The same absence of standards affects professionals outside academia. An advocate whose article is rejected after an AI detection finding, a researcher whose manuscript is questioned, or a professional whose work product attracts suspicion faces the same practical difficulty. There is no recognised mechanism to challenge the technical basis of the allegation. The dispute concerns software, but the consequences belong entirely to the person it accuses.

India's AI Governance Guidelines released ahead of the AI Impact Summit in Feb’2026 acknowledge that individuals often lack accessible grievance mechanisms for AI-related harms and recommend that organisations establish them. Those recommendations are advisory rather than enforceable. They do not specifically address AI detection systems or the procedural safeguards that should accompany them.
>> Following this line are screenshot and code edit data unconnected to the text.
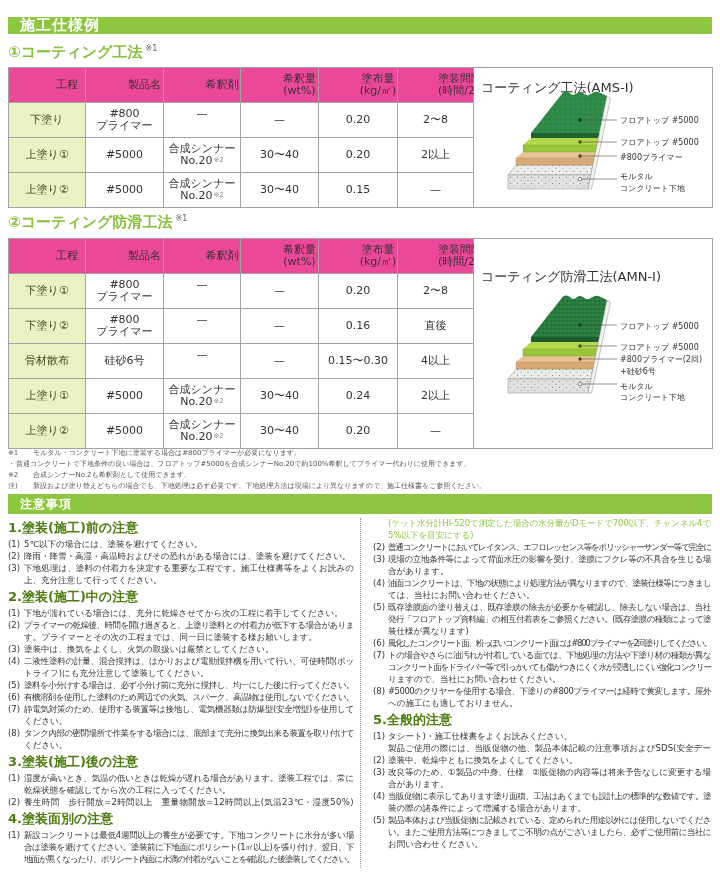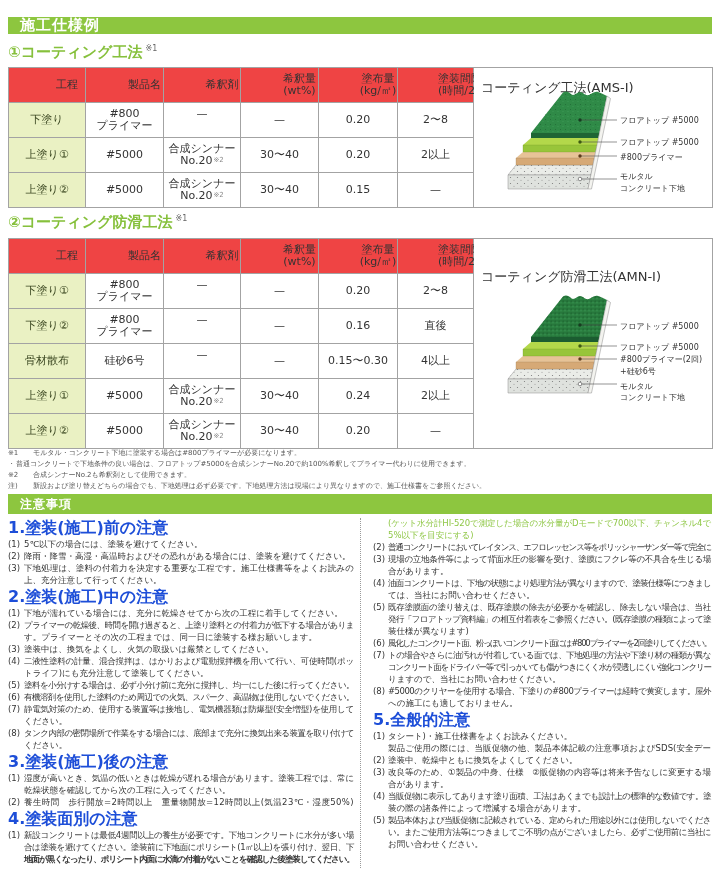"工程" table.spec th { background: #ef4444 -> #ec4899 }
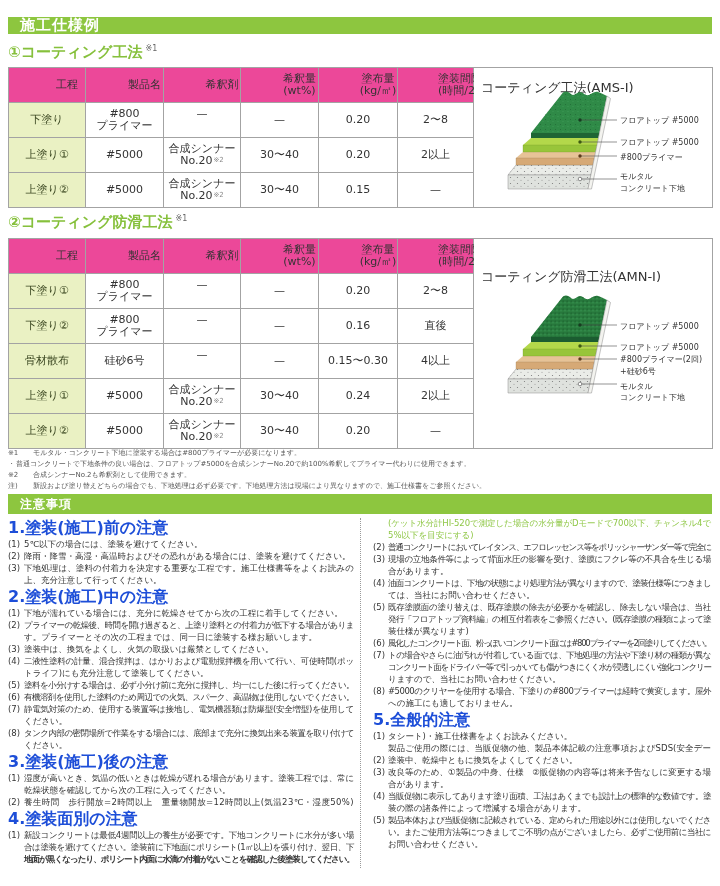"1.塗装(施工)前の注意" .h { color: #1d4ed8 -> #4d7c0f; font-size: 16px -> 13px }
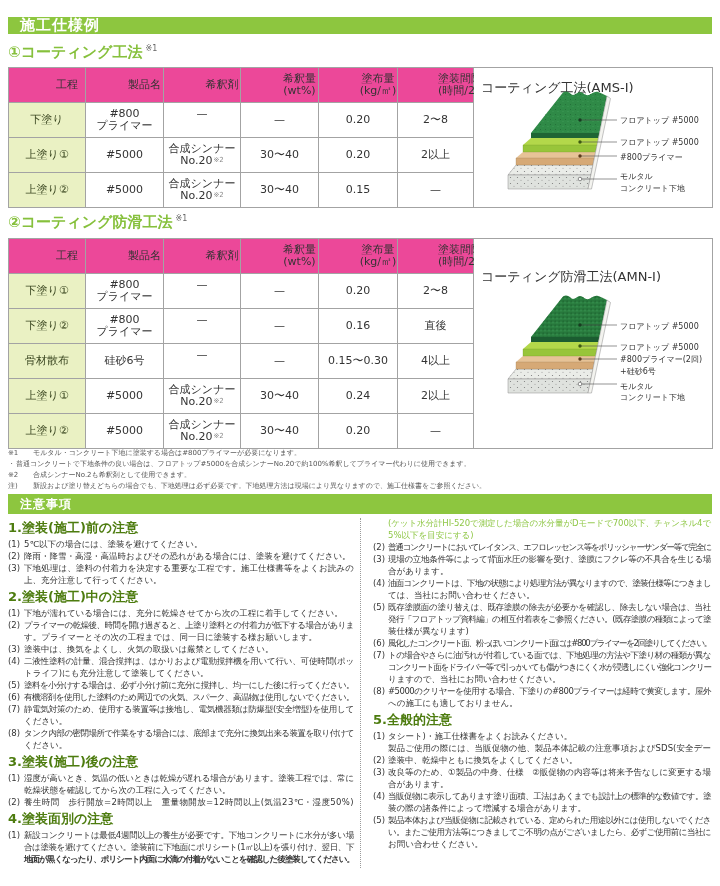"地面が黒くなったり、ポリシート内面に水滴の付着がないことを確認した後塗装してくだ" span { font-weight: bold -> none }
The answer is not to abandon AI detection. It is to recognise its proper legal role. A detection score should begin an inquiry rather than conclude one. — Shashank Sharma

The contrast with regulatory scrutiny elsewhere is hard to ignore. The US Federal Trade Commission (FTC) acted against an AI detection company in 2025 after challenging unsupported claims about the accuracy of its software8. OpenAI withdrew its own AI Classifier after acknowledging its low accuracy rate9. Indian regulators have not yet required vendors marketing AI detection systems to educational institutions or organisations to substantiate the accuracy claims which drive the purchasing decisions.

The answer is not to abandon AI detection. It is to recognise its proper legal role. A detection score should begin an inquiry rather than conclude one. A document's version history, draft timestamps, collaborative editing records, and other contemporaneous material establish authorship far more reliably than a statistical prediction ever can.

Indian courts have long required evidence to satisfy standards of reliability before it influences legal rights. AI detection should not become the exception simply because the underlying mathematics appears sophisticated. Until India decides what evidentiary weight these systems deserve, institutions will continue converting probabilities into findings of fact without a legal framework that justifies doing so.